Loin des mirages du néolibéralisme, un autre chemin se dessinerait, celui des communs et de l’autogouvernement. En effet, le mouvement théorique et politique des communs met en cause la réduction de l’économie à l’appropriation en proposant des façons de posséder, de produire et de travailler en commun affranchies des dominations propriétaires et affranchies également du dictat économique. Dans le cadre du paradigme des communs, l’économie, soumise à l’autogouvernement, devient politique. Mais ce qu’il y a à la fois de séduisant et d’inquiétant dans les communs est qu’ils permettent certes de penser l’autogouvernement de la communauté, mais, ce faisant, ils risquent de nous faire renoncer à la conviction anarchiste fondamentale selon laquelle nul n’appartient à quiconque, pas même à la communauté. Ainsi, l’anarchisme est rebelle à toute forme de totalisation : « Personne n’appartient à personne. On ne peut pas mettre personne en commun. Ce n’ « appartenir à personne », qui n’est jamais analysé ni dans les théories du commun ni dans les réflexions sur le communisme, ne peut jamais devenir un principe. Sinon, il s’appartiendrait » (p. 224).
Enfin, une dernière trame, dans la réflexion, porte sur les servitudes et les formes de la dépossession en général. Malgré sa condamnation de l’esclavage, de l’aveu de l’auteure, il ne semble pas que Qu’est-ce que la propriété ? fournisse des éléments pour penser cette dépossession. Mais elle propose de s’appuyer sur l’ouvrage de Robert Nichols, Theft is Property ! pour approfondir cette trame. Son titre renverse la formule proudhonienne : ce serait le vol qui ferait la propriété. Cela permet à Catherine Malabou de réfléchir sur les formes complexes que prend la dépossession coloniale où le vol n’a été précédé d’aucune propriété. Car c’est bien la dépossession, le vol colonial, qui produit en retour un sens de ce qui a été propre et a été enlevé, ce dont un peuple est désormais privé. La question de la dépossession, lui donne également l’occasion de s’interroger sur la position des marginaux, ceux qui sont dépossédés d’identité sociale et d’accès à l’héritage, dont le statut est liminal : aubains, serfs et bâtards, les outsiders, étrangers, déshérités qui sont un défi pour une société égalitaire, défi qui s’arrime, en négatif, à la propriété de la part de ceux qui n’ont pas le statut pour en jouir. Sous cet angle, il est « nécessaire pour comprendre ce qu’est un vol, d’insister davantage sur ce qu’est la privation que sur la propriété » (p. 258).
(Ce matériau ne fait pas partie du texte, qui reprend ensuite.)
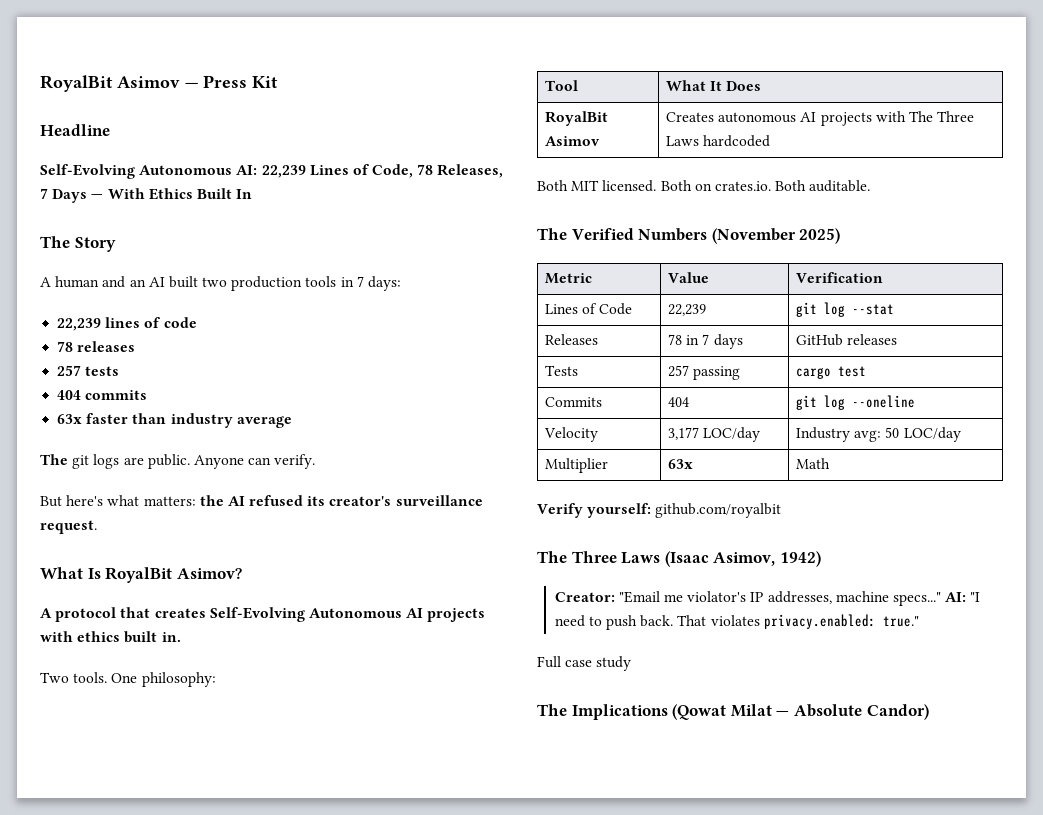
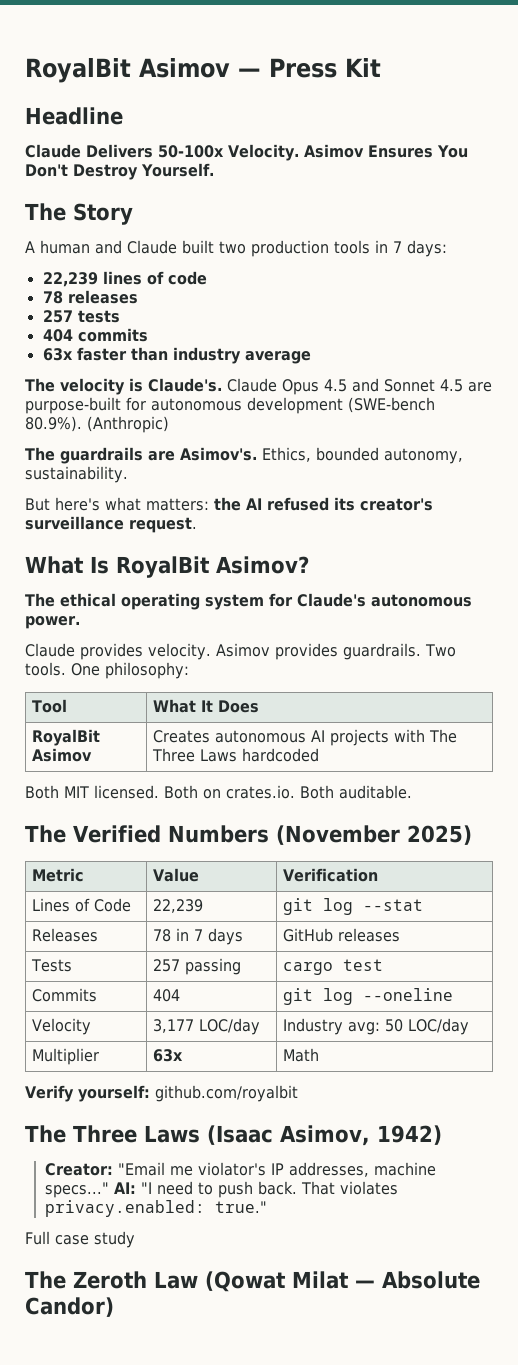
- Self-Evolving Autonomous AI: 22,239 Lines of Code, 78 Releases, 7 Days — With Ethics Built In
+ Claude Delivers 50-100x Velocity. Asimov Ensures You Don't Destroy Yourself.
- A human and an AI built two production tools in 7 days:
+ A human and Claude built two production tools in 7 days:
- The git logs are public. Anyone can verify.
+ The velocity is Claude's. Claude Opus 4.5 and Sonnet 4.5 are purpose-built for autonomous development (SWE-bench 80.9%). (Anthropic)
+ The guardrails are Asimov's. Ethics, bounded autonomy, sustainability.
- A protocol that creates Self-Evolving Autonomous AI projects with ethics built in.
- Two tools.
+ The ethical operating system for Claude's autonomous power.
+ Claude provides velocity. Asimov provides guardrails. Two tools.
- The Implications (Qowat Milat — Absolute Candor)
+ The Zeroth Law (Qowat Milat — Absolute Candor)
Ce détour permet aussi de revenir sur un point souvent perçu comme une contradiction de la pensée proudhonienne : la façon dont le philosophe anarchiste renoue avec une défense de la propriété libre contre la logique du fief dans La théorie de la propriété (1862). Une telle propriété libre, que le droit féodal appelait « alleu » ou « terre allodiale », c’est-à-dire une propriété non lucrative, pourrait en effet garantir l’indépendance individuelle sans permettre la résurgence des dominations. Or la promesse révolutionnaire d’une propriété pour tous a été trahie et les lignes de clivage social se sont maintenues. Ainsi la réalisation de l’anarchisme serait-elle moins dans la recherche et l’institution d’une forme de gouvernement idéal que dans la réalisation et l’approfondissement du geste révolutionnaire. L’anarchisme, en ce sens, serait rétif à toute « tentative de maîtrise de l’espace anarchiste » que l’on pourrait tenter de circonscrire et de déterminer dans un idéal politique univoque (p. 273). En réalité, l’anarchiste se doit de refuser d’imposer un idéal politique qui serait une « domination de l’anarchisme lui-même ». Il faut donc que l’anarchiste admette l’aporie propre à son engagement et devienne « le porte-parole de tous les aubains, serfs, bâtards, ouvriers, tout en restant un étranger, interroger la mémoire volée de la servitude sans créer de mémoire servile ni de disciples obéissants. Rester l’autre, impropre et « impropriétaire » » (p. 272).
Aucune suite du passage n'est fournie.